*** Opening DATA IN THIS EXERCISE ***

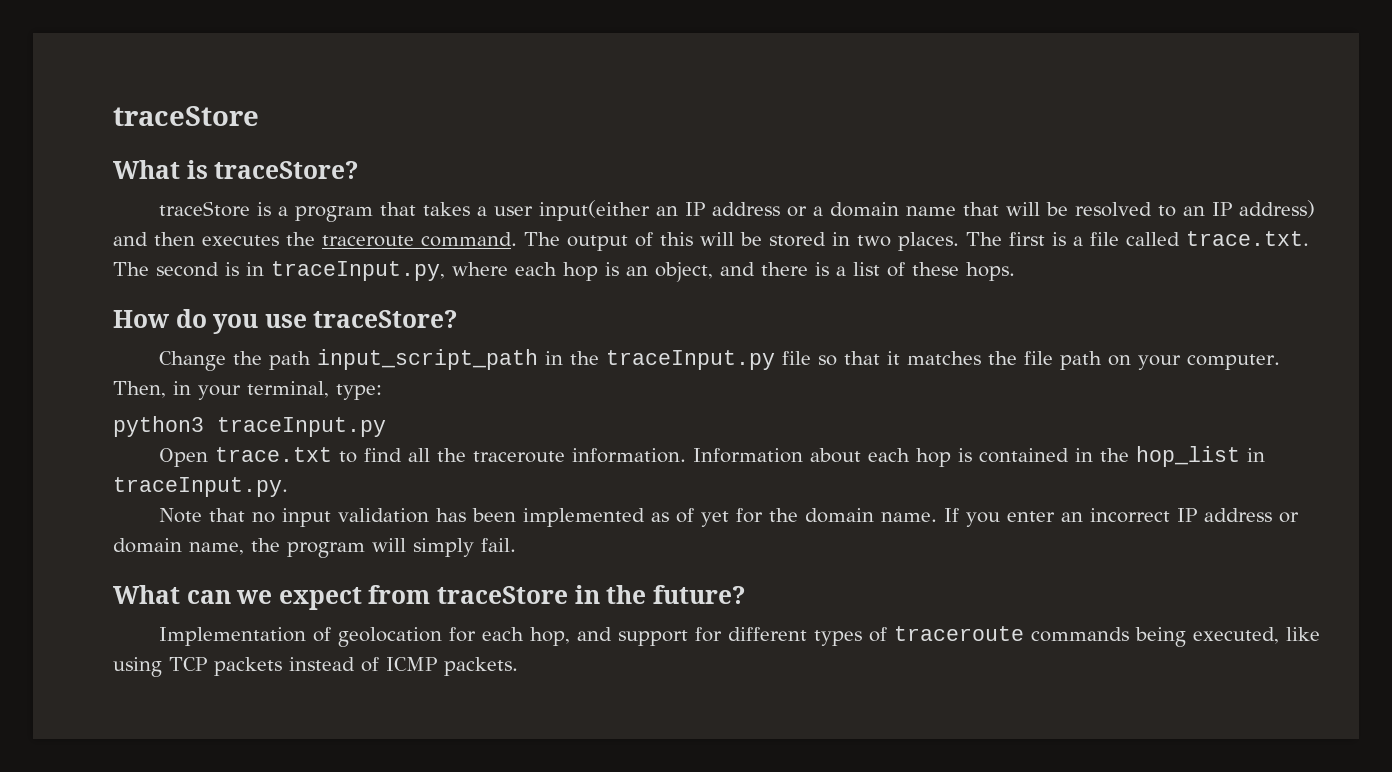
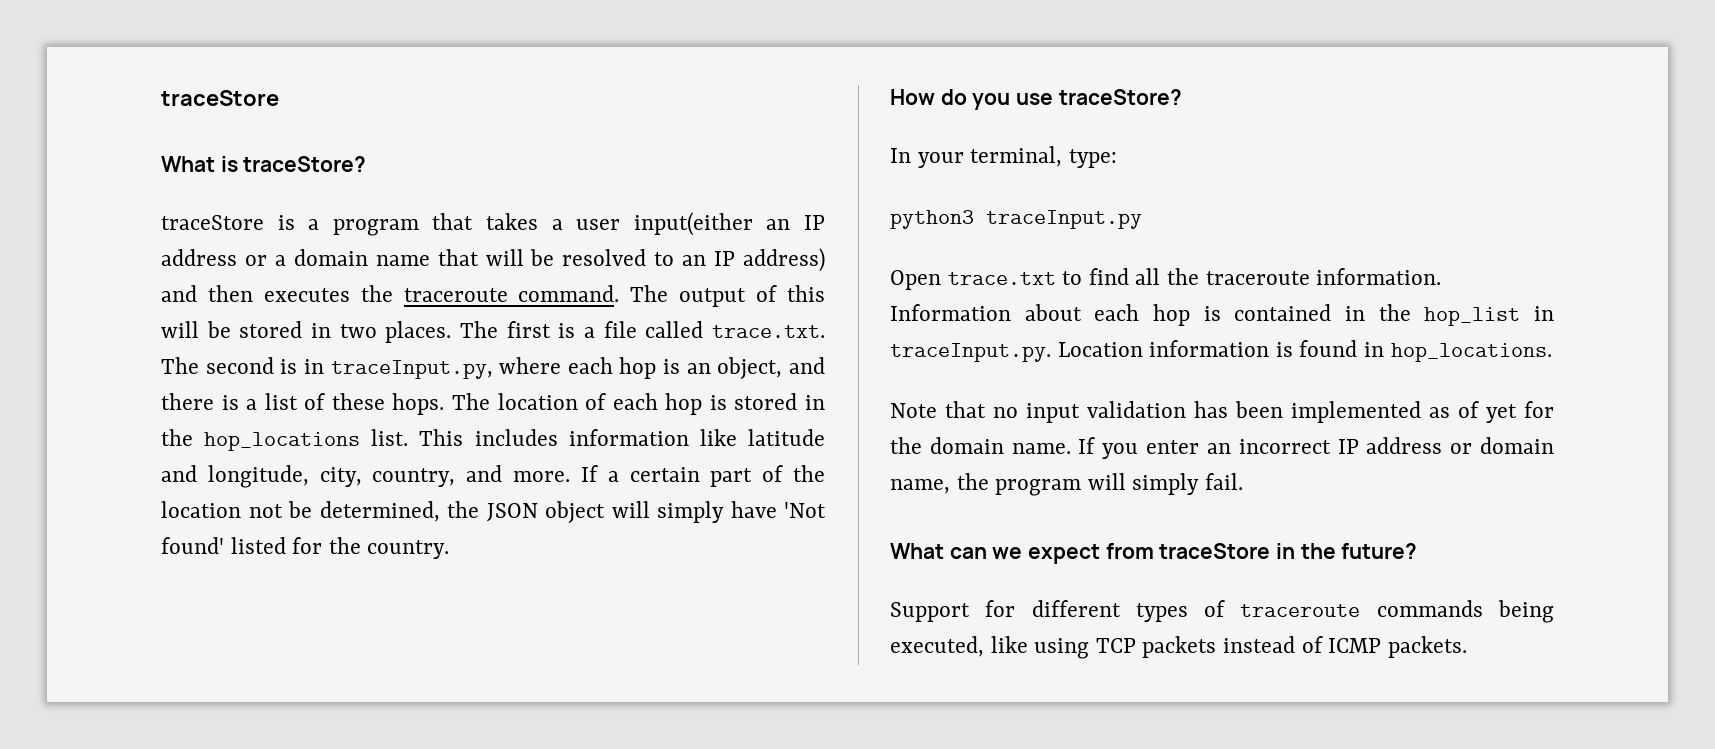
(1015, 271) none -> [452,393,825,415] [161,429,825,451] [161,465,826,488] [161,501,826,523] [161,537,450,559] The location of each hop is stored in the hop_locations list. This includes information like latitude and longitude, city, country, and more. If a certain part of the location not be determined, the JSON object will simply have 'Not found' listed for the country.
[159,349,1281,371] [113,381,191,398] Change the path input_script_path in the traceInput.py file so that it matches the file path on your computer. Then, in -> [890,148,911,163] In
(288, 487) none -> [1057,340,1552,362] Location information is found in hop_locations.
[159,627,689,647] Implementation of geolocation for each hop, and support -> [890,602,970,622] Support

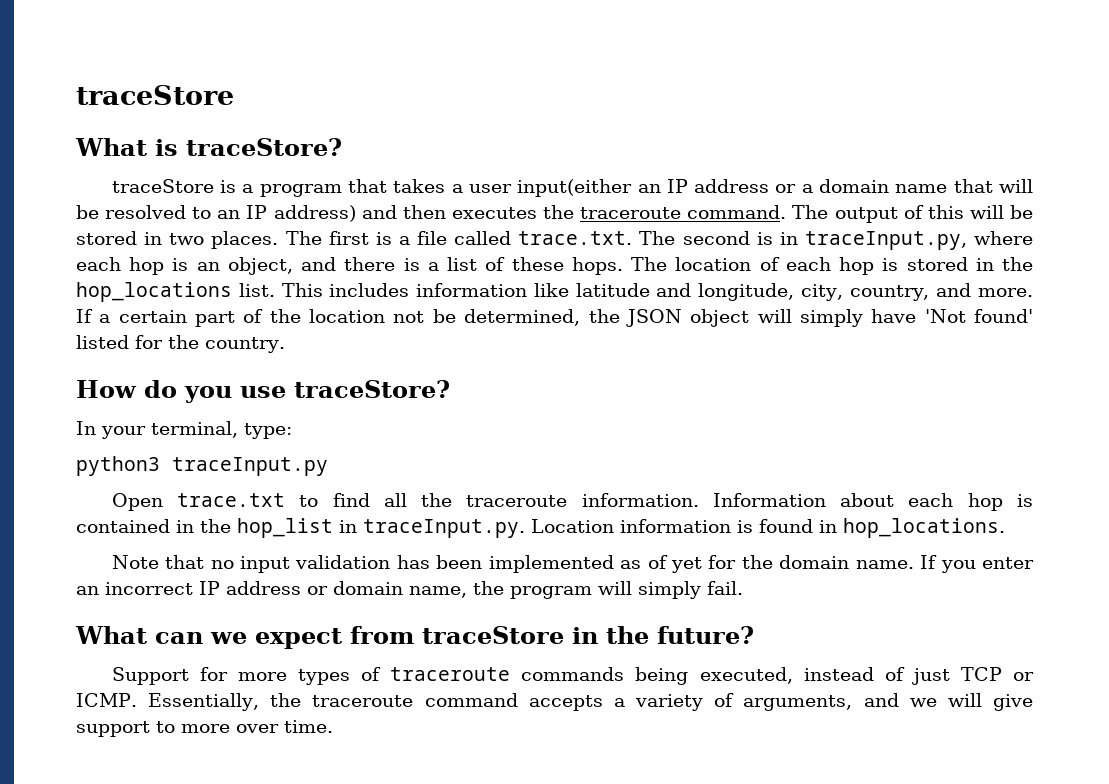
[1031,600,1121,617] different -> [237,672,287,681] more
[990,636,1467,659] like using TCP packets instead of ICMP packets. -> [803,667,1034,685] [76,693,1033,711] [76,720,333,737] instead of just TCP or ICMP. Essentially, the traceroute command accepts a variety of arguments, and we will give support to more over time.

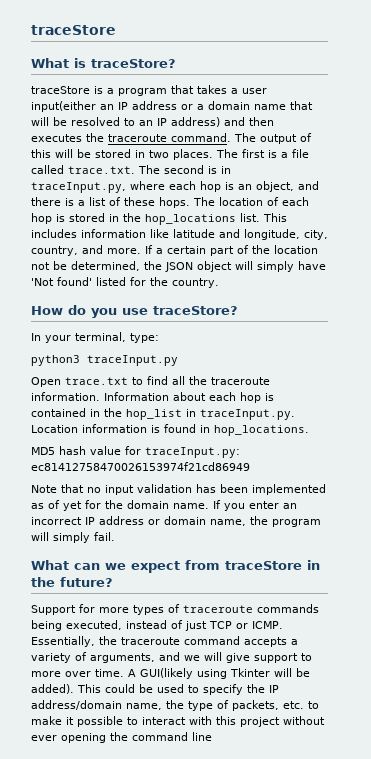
(1005, 528) none -> [31,446,240,458] [31,462,250,471] // MD5 hash value for traceInput.py: ec81412758470026153974f21cd86949
(333, 726) none -> [128,668,310,679] [31,684,279,695] [31,700,319,711] [31,716,325,727] [31,732,212,743] A GUI(likely using Tkinter will be added). This could be used to specify the IP address/domain name, the type of packets, etc. to make it possible to interact with this project without ever opening the command line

*** Closing DATA IN THIS EXERCISE ***

TASK OBJECTIVE -> The data is to be returned exactly as it stands, pictures aside.

EXERCISE RESULT ->
(1015, 271) none -> [452,393,825,415] [161,429,825,451] [161,465,826,488] [161,501,826,523] [161,537,450,559] The location of each hop is stored in the hop_locations list. This includes information like latitude and longitude, city, country, and more. If a certain part of the location not be determined, the JSON object will simply have 'Not found' listed for the country.
[159,349,1281,371] [113,381,191,398] Change the path input_script_path in the traceInput.py file so that it matches the file path on your computer. Then, in -> [890,148,911,163] In
(288, 487) none -> [1057,340,1552,362] Location information is found in hop_locations.
[159,627,689,647] Implementation of geolocation for each hop, and support -> [890,602,970,622] Support

[1031,600,1121,617] different -> [237,672,287,681] more
[990,636,1467,659] like using TCP packets instead of ICMP packets. -> [803,667,1034,685] [76,693,1033,711] [76,720,333,737] instead of just TCP or ICMP. Essentially, the traceroute command accepts a variety of arguments, and we will give support to more over time.

(1005, 528) none -> [31,446,240,458] [31,462,250,471] // MD5 hash value for traceInput.py: ec81412758470026153974f21cd86949
(333, 726) none -> [128,668,310,679] [31,684,279,695] [31,700,319,711] [31,716,325,727] [31,732,212,743] A GUI(likely using Tkinter will be added). This could be used to specify the IP address/domain name, the type of packets, etc. to make it possible to interact with this project without ever opening the command line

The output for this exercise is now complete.